Middleware Engineer at a insurance company with 1,001-5,000 employees
It seems to be very stable. We have not had any outages attributed to the product.
Pros and Cons
- "The overall application monitoring ability to do alerts."
- "It will allow us to eventually become more proactive when problems start arising. We can see them before they happen and address them before there is any impact to our customers."
- "It seems to be very stable. We have not had any outages attributed to the product."
- "We called support mostly about implementation issues. Docker was one which was early on and the support structure for Dynatrace. Typically, they were trying to help us figure out third-party applications and where the monitoring agent should be located."
What is our primary use case?
Our primary use case is for application monitoring. We have the AppMon product. It is performing well.
We do not have a whole lot of organizational buy-in for the product yet, so there is a struggle in getting the resources to work on it to fully exploit the product's value.
How has it helped my organization?
It will allow us to eventually become more proactive when problems start arising. We can see them before they happen and address them before there is any impact to our customers.
What is most valuable?
- The overall application monitoring ability to do alerts.
- The dashboard, so people can see what is going on.
What needs improvement?
We do not know, because we are currently on the AppMon and we are looking at converting to OneAgent. Therefore, we are in that middle realm saying, "OneAgent, which is now Dynatrace, what is it going to buy us?"
Then, we can say, "Well, what else might we need?"
Previously, we called support mostly about implementation issues. Docker was one which was early on and the support structure for Dynatrace. Typically, they were trying to help us figure out third-party applications and where the monitoring agent should be located.
What do I think about the stability of the solution?
It seems to be very stable. We have not had any outages attributed to the product. We have not had any downtime.
What do I think about the scalability of the solution?
We are a medium-size implementation. We have not grown a whole lot yet with the product, so we have not faced scalability challenges. It seems to be pretty straightforward to grow with it and add-on. They have guides to help you do this.
The role of AI when it comes to IT's ability to scale in the cloud and manage performance problems will become more important, as we move forward in the cloud and with distributed computing overall with AWS.
How are customer service and technical support?
Support is pretty good overall. Occasionally, you will get that support person who is not real responsive. However, for the most part, things have been very good.
Which solution did I use previously and why did I switch?
We have used siloed monitoring tools.

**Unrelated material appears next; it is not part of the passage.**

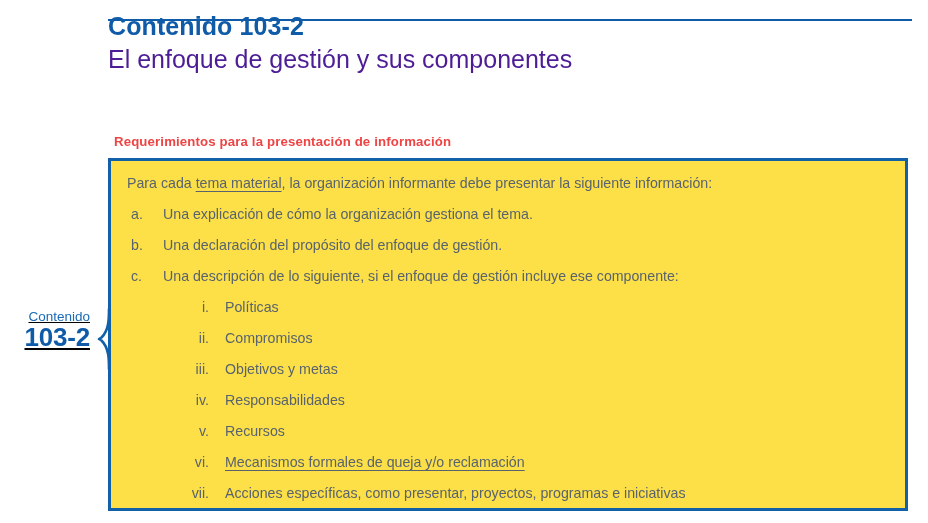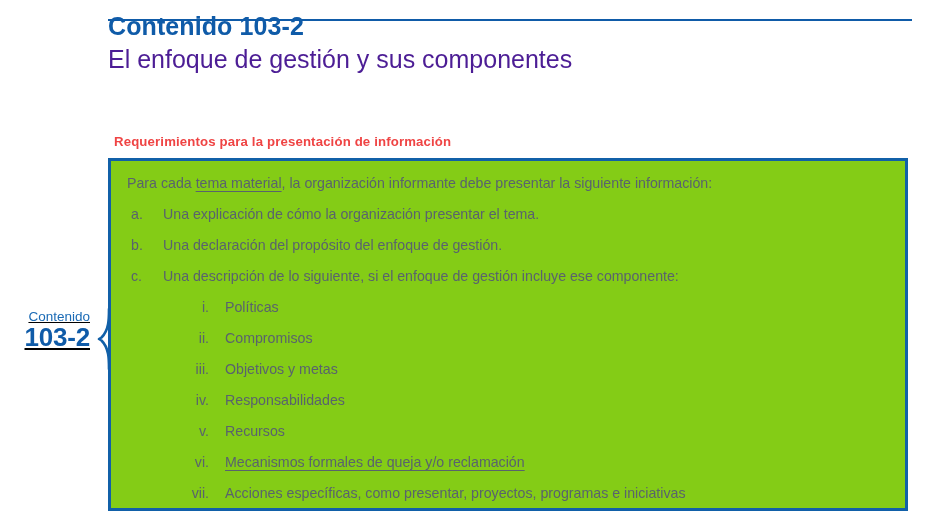"Para cada tema material, la" .content-box { background: #84cc16 -> #fde047 }
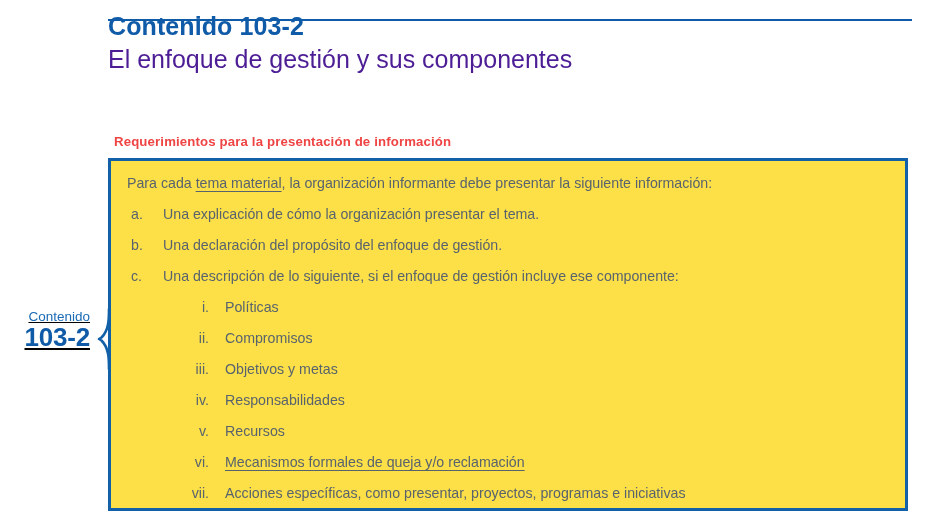"Una explicación de cómo la" span.alpha-text { text: presentar -> gestiona }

We faced similar challenges using them to what we face today in that we do not have the management buy-in to get the resources needed to fully exploit the tools.
How was the initial setup?
I have been involved in the upgrade process in the finishing of the initial implementation. It was pretty straightforward.
I did not have any issues setting it up. The documentation really helped. If I did run into a question, I received a pretty quick response from our support people.
What was our ROI?
We have not fully been able to get the full value out of the product. It is expensive compared to other things that we have had in the past. Paying that much and not being able to get the full return on the product is a downgrade.
The technical team probably could help us learn more about the product, but some of the problem is on our side and not having the management dedication to fully exploiting the tool.
What's my experience with pricing, setup cost, and licensing?
The product is definitely worth taking a look at. Be aware that it is probably more pricey than other options on the market, but there are a lot of capabilities. Dynatrace has an eye toward the future and the computing and monitoring needs that we are gonna need for the cloud.
What other advice do I have?
If I had just one solution that could provide real answers, not just data, the immediate benefit for my team would be spending less time finding out what caused the problem and potentially being able to have those cases automatically routed to teams who could address them. Our team would be able to have more time to dedicate to other projects.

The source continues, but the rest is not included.